John 12:47 Jesus says ‘If anyone hears my words but does not keep them, I do not judge that person. For I did not come to judge the world, but to save the world.’Furthermore John 3:17 says ‘For God did not send his Son into the world to condemn the world, but to save the world through him’.

I know that these preachers believe that they must say this because there are people that believe they are good enough to reach heaven on their own, but there is a better approach. David Geisler in his book “Conversation Evangelism” illustrates a way to show people that they are in need of savior by appealing to their own moral code, be that it is biblical or not. Instead of name calling, condemning, and shamming we can simply ask those who we are reaching if they believe there is some moral code they should follow. Most likely they will say yes, and then we can ask them if they believe that they always follow that code. Most likely they will agree that they fall short. From here, we simply illustrate that like any other law if it is broken then there are repercussions for breaking it, and in the case of the moral law it is God who passes judgement.

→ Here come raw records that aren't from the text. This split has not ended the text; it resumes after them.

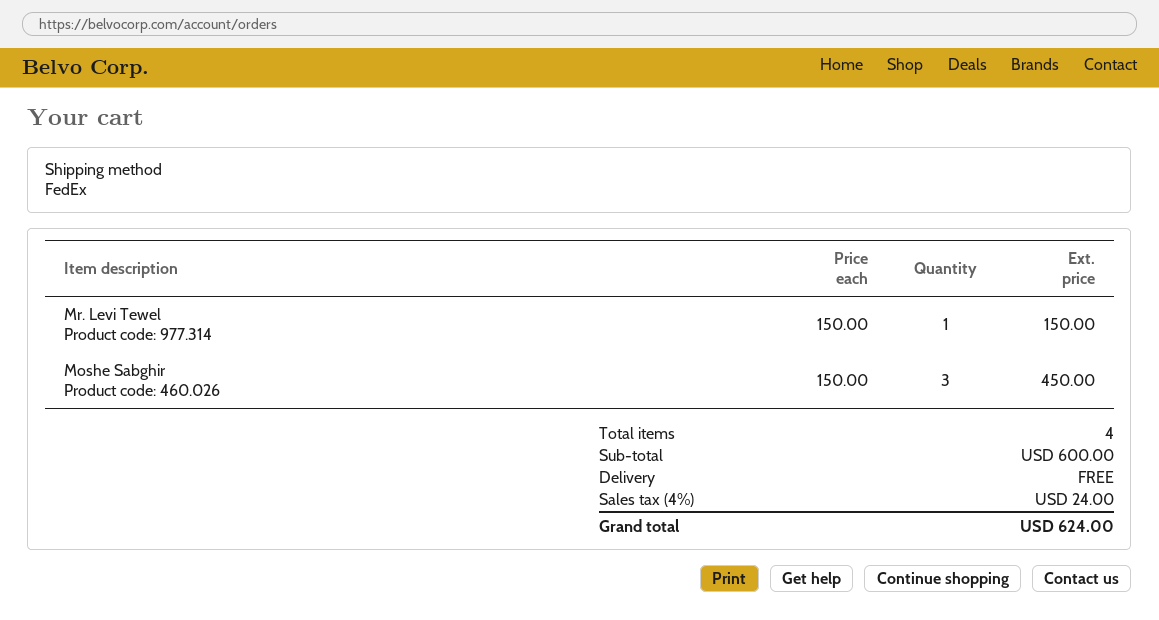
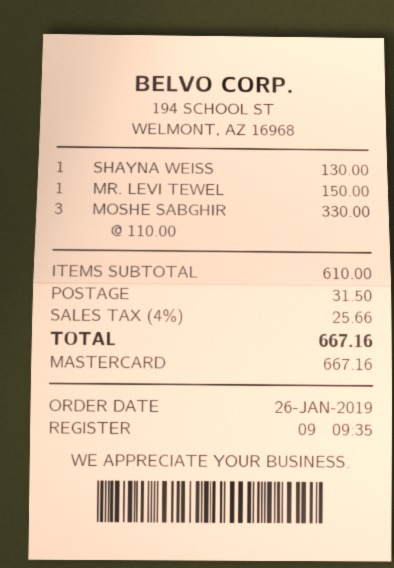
Moshe Sabghir: 3 x 150.00 = 450.00 -> 3 x 110.00 = 330.00
SHAYNA WEISS: none -> 1 x 130.00 = 130.00
subtotal: 600.00 -> 610.00
shipping: 0.00 -> 31.50
tax: 4% = 24.00 -> 4% = 25.66
total: 624.00 -> 667.16

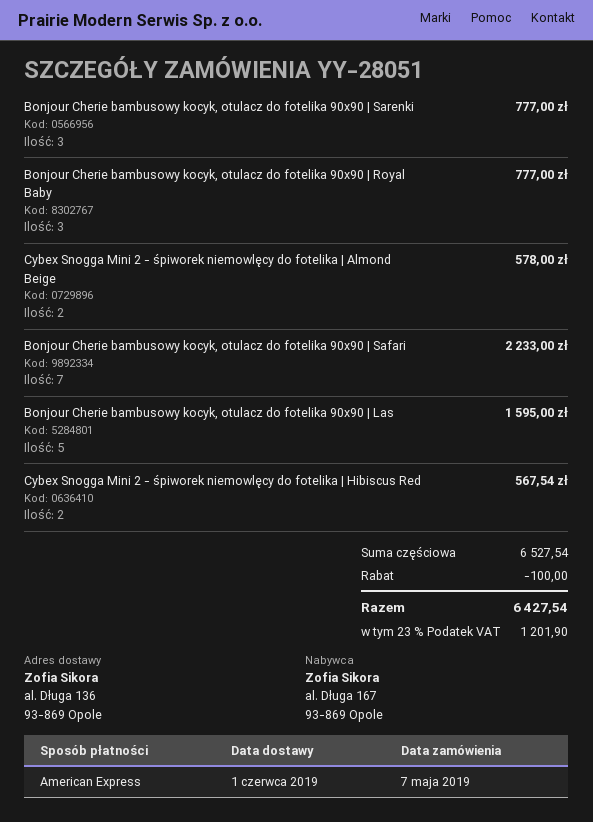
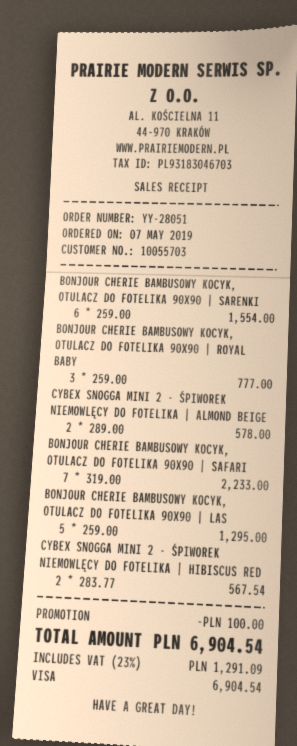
payment method: American Express -> Visa
Bonjour Cherie bambusowy kocyk, otulacz do fotelika 90x90 | Sarenki: 3 for 777.00 -> 6 for 1554.00
Bonjour Cherie bambusowy kocyk, otulacz do fotelika 90x90 | Las: 5 for 1595.00 -> 5 for 1295.00
tax: 23% = 1201.90 -> 23% = 1291.09
total: 6427.54 -> 6904.54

Now I must say that obviously one may object at this point that they don’t believe in God, or the Bible or any number of other things, but at least this approach would bring someone at least understand the concept of a falling short of Gods law. If they object on the grounds above that is when we must then give our apologetic defense of Christianity.

We ALL are condemned
One further thing that would make these street preachers approach much more fruitful would be admitting that we are no better than those they are preaching to. When I confronted one street preacher last year he was as bold to say that he no longer sinned. His obvious pride in that moment made me beg to differ, but months later I realized a verse that I should have pointed out to him.

1 John 1:8,10  reads “if we claim to be without sin, we deceive ourselves and the truth is not in us’ and ‘If we claim we have not sinned, we make him out to be a liar and his word has not place in our lives’

I don’t think there could be a more clear way of saying that this preacher was wrong in saying he did not sin. But perhaps more importantly about his heretical statement was the fact that it most likely created many barriers to the gospel among his hearers.

How much more effective could his outreach had been if he was willing to admit to his audience his own struggle with sin: to admit that he is condemned along with those he is preaching to?

How much more effective could he have been if he simply said ‘I am with you’?

So, there you go. Next time you hear one of these bullhorn preachers you have two things to confront them with, perhaps like me you won’t get through to them, but you will probably break down some of the barriers to the gospel they are erecting in the people that hear you.